Ekleme Tarihi: 24 Nisan 2020 - Cuma

100 YIL ÖNCE ÇOCUKLARA VERDİĞİMİZ SÖZ

Dostlar, yaş elliyi geçince geçmişe de özlem duymaya başlıyor insan. Ben de eskilerden bir fotoğrafı gördüğümde, özlem dolu bir şarkı duyduğumda geçmiş günlere gidiveriyorum. 23 Nisan’ı sessizce geçirdiğimiz gün yine erkenden uyandım.
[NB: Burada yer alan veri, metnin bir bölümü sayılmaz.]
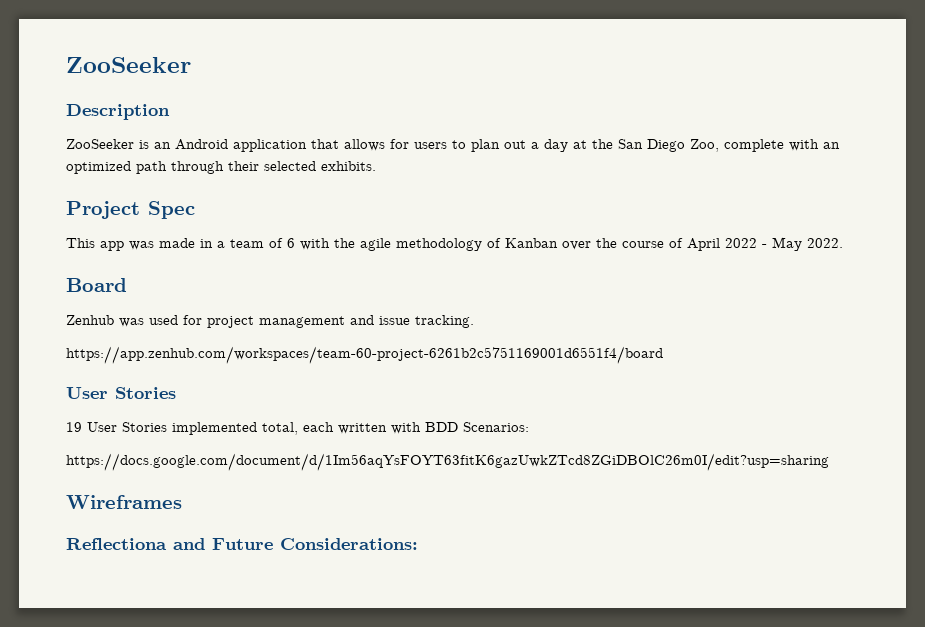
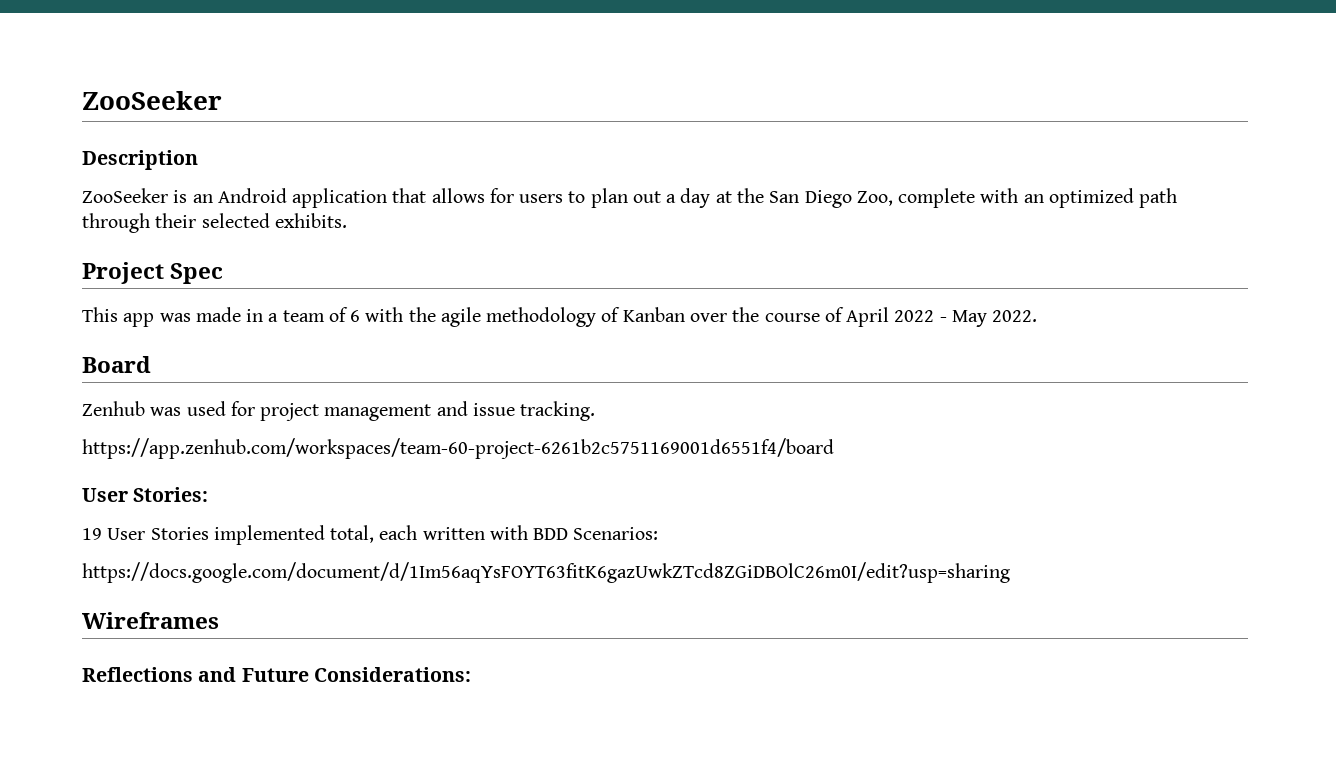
  https://app.zenhub.com/workspaces/team-60-project-6261b2c5751169001d6551f4/board
- User Stories
+ User Stories:
- Reflectiona and Future Considerations:
+ Reflections and Future Considerations:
Balkona çıktığımda cama iliştirdiğimiz Atatürklü Bayrağımızı görünce öğretmenken defalarca kutladığımız Çocuk Bayramları geldi gözümün önüne. Bayram törenlerinin vazgeçilmez sunucusuydum ve her bayramda hep heyecanlanırdım. Şimdi de heyecanlıyım çünkü gelecekten hâlâ umudunu kesmeyenlerdenim. Benimle aynı mesleği yapan kızım ve oğlumun yetiştirdiği çocuklar için aydınlık bir ülke anlamına gelen 23 Nisan'ımızın 100. yılı kutlu olsun.

 

100 yıl önce Ata’mıza verdiğimiz bir sözdür 23 Nisan! İnsanlar özgür olsun, ülkemiz bağımsız kalsın diye… Hani çocukken dinlediğimiz masallar vardır ya sonu hep iyi biten, işte o büyü bozulmasın, iyiler hep kazansın diye… İnsanlar arasında renk, dil, din ayrımı olmasın diye… Çocuklara verilmiş bütün sözler unutulmaz. Evet çocuklar verdiğimiz sözü unutmadık, 23 Nisan sonsuza dek senin bayramındır!

 

23 Nisan Ulusal Egemenlik ve Çocuk Bayramı toplumca sahip olduğumuz en önemli değerlerden biridir. Mustafa Kemal Atatürk tarafından yurdumun çocuklarına verilmiş en büyük armağandır. Bize, bugünümüze hangi acılara katlanarak, hangi zorlukları yenerek geldiğimizi anımsatır. Bu bilinçle, bayram günümüzü sevinçle, coşkuyla kutlarız. Ancak, sahip olduğumuz değerleri özgürce kutlayamadığımız sıkıntılı, zorlu zamanlarda da o değerlere sahip olduğumuzu hmek, bilmek bize zorluklarla savaşmanın yolunu gösterir, o zorlukları yenmemiz için güç verir bize. İşte 23 Nisan böyle bir anlam taşır. 23 Nisan, bize bilim, akıl ve vicdan ışığında, birlik ve dayanışma gücüyle bütün zorlukları aşabileceğimizi hatırlatır.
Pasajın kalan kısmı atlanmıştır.